EXERCISE DESCRIPTION »
Omitting all images, transcribe the entries word for word.

(Collection entries)
######

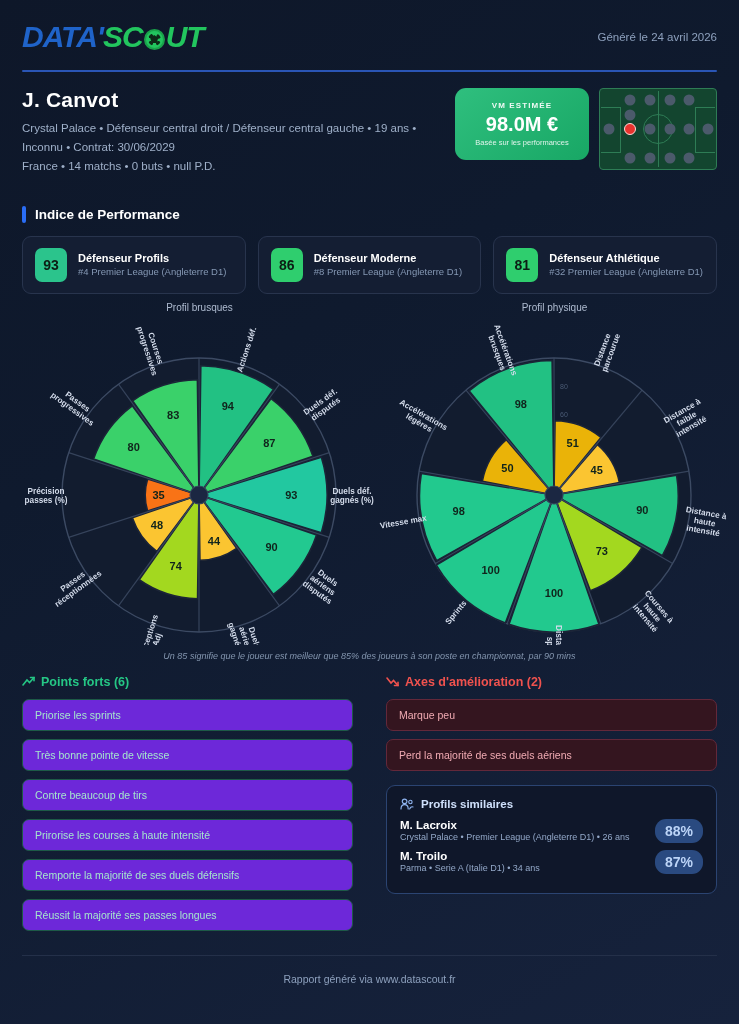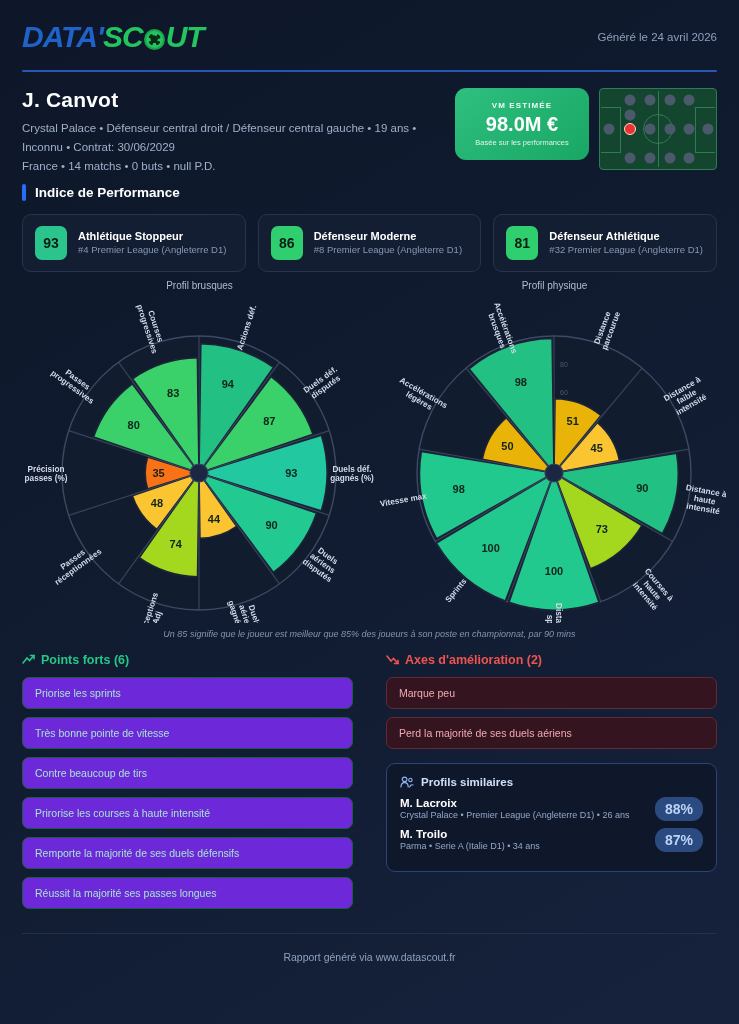--- a/index.html
+++ b/index.html
@@ -59,7 +59,7 @@
   .dot.active{ background:#e8332e; border:1.5px solid #ffd9d8; width:12px; height:12px; }
 
   
-  .sec-title{ display:flex; align-items:center; gap:9px; margin-top:8px; }
+  .sec-title{ display:flex; align-items:center; gap:9px; margin-top:30px; }
   .sec-bar{ width:4px; height:17px; background:#2a6df5; border-radius:2px; }
   .sec-text{ font-size:13.5px; font-weight:bold; color:#ffffff; }
 

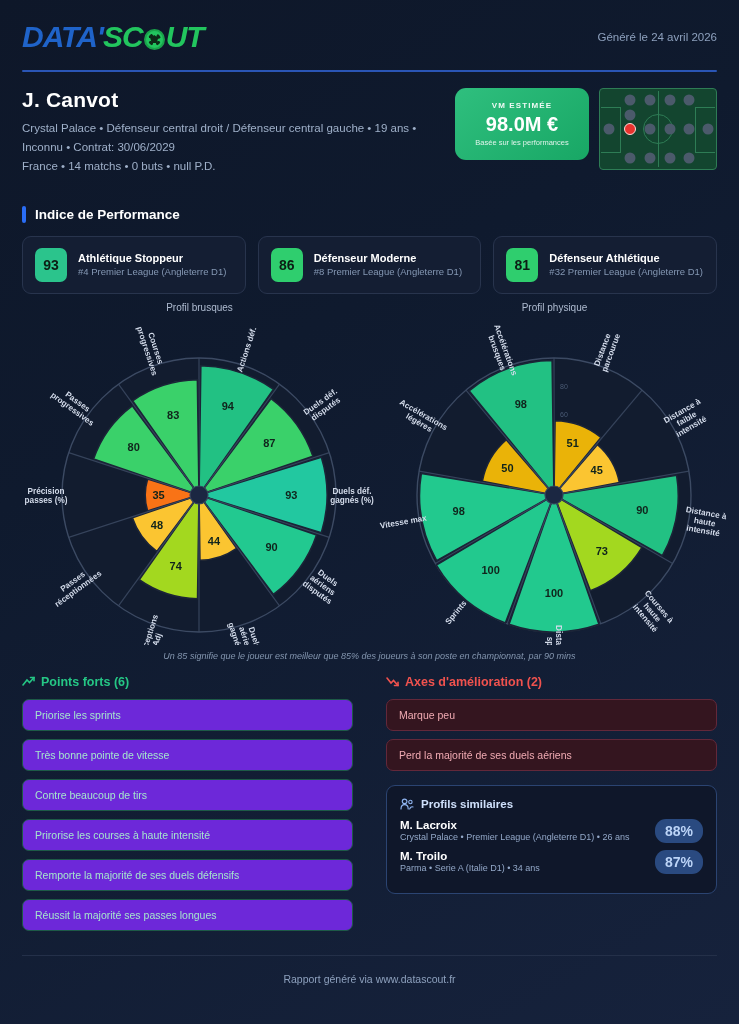--- a/index.html
+++ b/index.html
@@ -166,7 +166,7 @@
       <div class="idx-card">
         <div class="idx-badge" style="background:#2bc48c">93</div>
         <div>
-          <div class="idx-name">Athlétique Stoppeur</div>
+          <div class="idx-name">Défenseur Profils</div>
           <div class="idx-rank">#4 Premier League (Angleterre D1)</div>
         </div>
       </div>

######

TASK RESULT »
--- a/index.html
+++ b/index.html
@@ -59,7 +59,7 @@
   .dot.active{ background:#e8332e; border:1.5px solid #ffd9d8; width:12px; height:12px; }
 
   
-  .sec-title{ display:flex; align-items:center; gap:9px; margin-top:8px; }
+  .sec-title{ display:flex; align-items:center; gap:9px; margin-top:30px; }
   .sec-bar{ width:4px; height:17px; background:#2a6df5; border-radius:2px; }
   .sec-text{ font-size:13.5px; font-weight:bold; color:#ffffff; }
 

--- a/index.html
+++ b/index.html
@@ -166,7 +166,7 @@
       <div class="idx-card">
         <div class="idx-badge" style="background:#2bc48c">93</div>
         <div>
-          <div class="idx-name">Athlétique Stoppeur</div>
+          <div class="idx-name">Défenseur Profils</div>
           <div class="idx-rank">#4 Premier League (Angleterre D1)</div>
         </div>
       </div>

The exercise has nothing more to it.